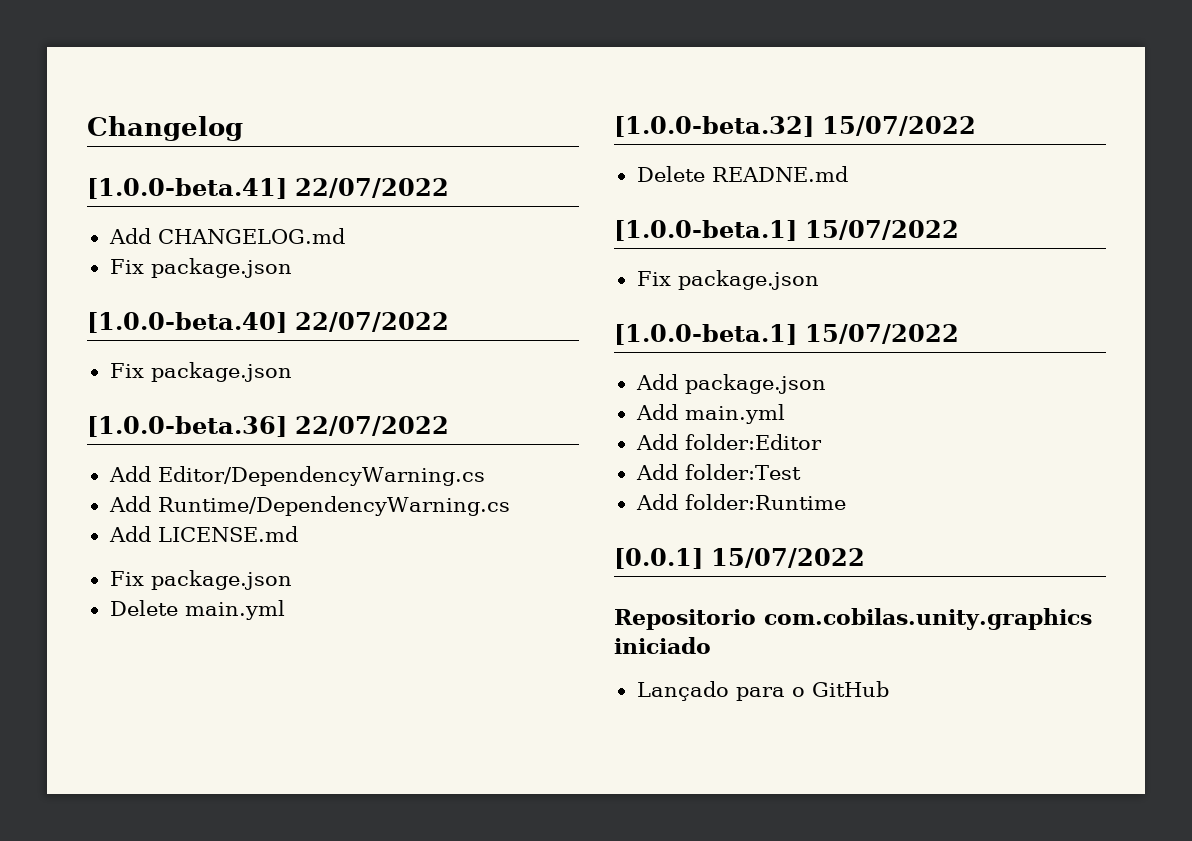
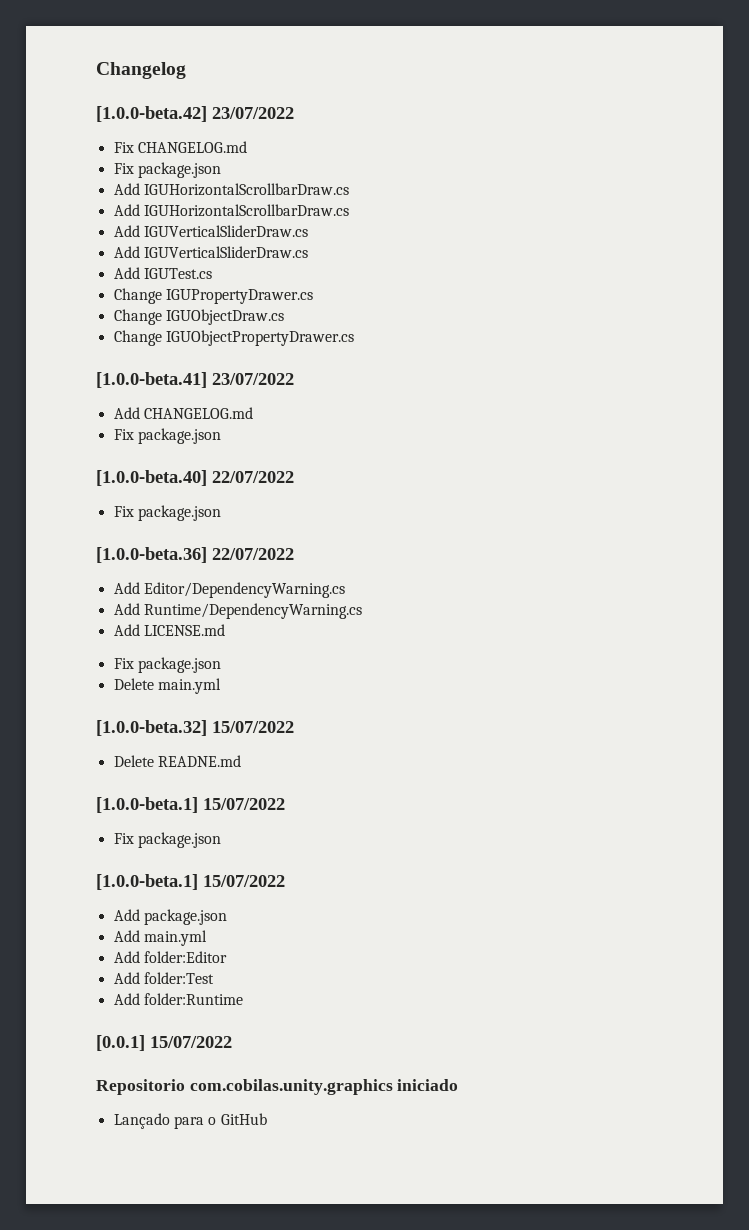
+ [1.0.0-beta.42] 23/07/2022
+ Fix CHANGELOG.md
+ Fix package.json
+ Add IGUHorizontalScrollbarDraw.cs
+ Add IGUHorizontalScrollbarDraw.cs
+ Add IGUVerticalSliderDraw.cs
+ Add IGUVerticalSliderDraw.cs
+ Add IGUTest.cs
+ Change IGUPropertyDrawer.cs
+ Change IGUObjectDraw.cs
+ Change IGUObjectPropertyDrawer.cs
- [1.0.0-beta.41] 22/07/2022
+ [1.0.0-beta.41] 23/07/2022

> _Work order_:
The whole listing is to be duplicated verbatim, apart from its images.

> _Response area_:
+ [1.0.0-beta.42] 23/07/2022
+ Fix CHANGELOG.md
+ Fix package.json
+ Add IGUHorizontalScrollbarDraw.cs
+ Add IGUHorizontalScrollbarDraw.cs
+ Add IGUVerticalSliderDraw.cs
+ Add IGUVerticalSliderDraw.cs
+ Add IGUTest.cs
+ Change IGUPropertyDrawer.cs
+ Change IGUObjectDraw.cs
+ Change IGUObjectPropertyDrawer.cs
- [1.0.0-beta.41] 22/07/2022
+ [1.0.0-beta.41] 23/07/2022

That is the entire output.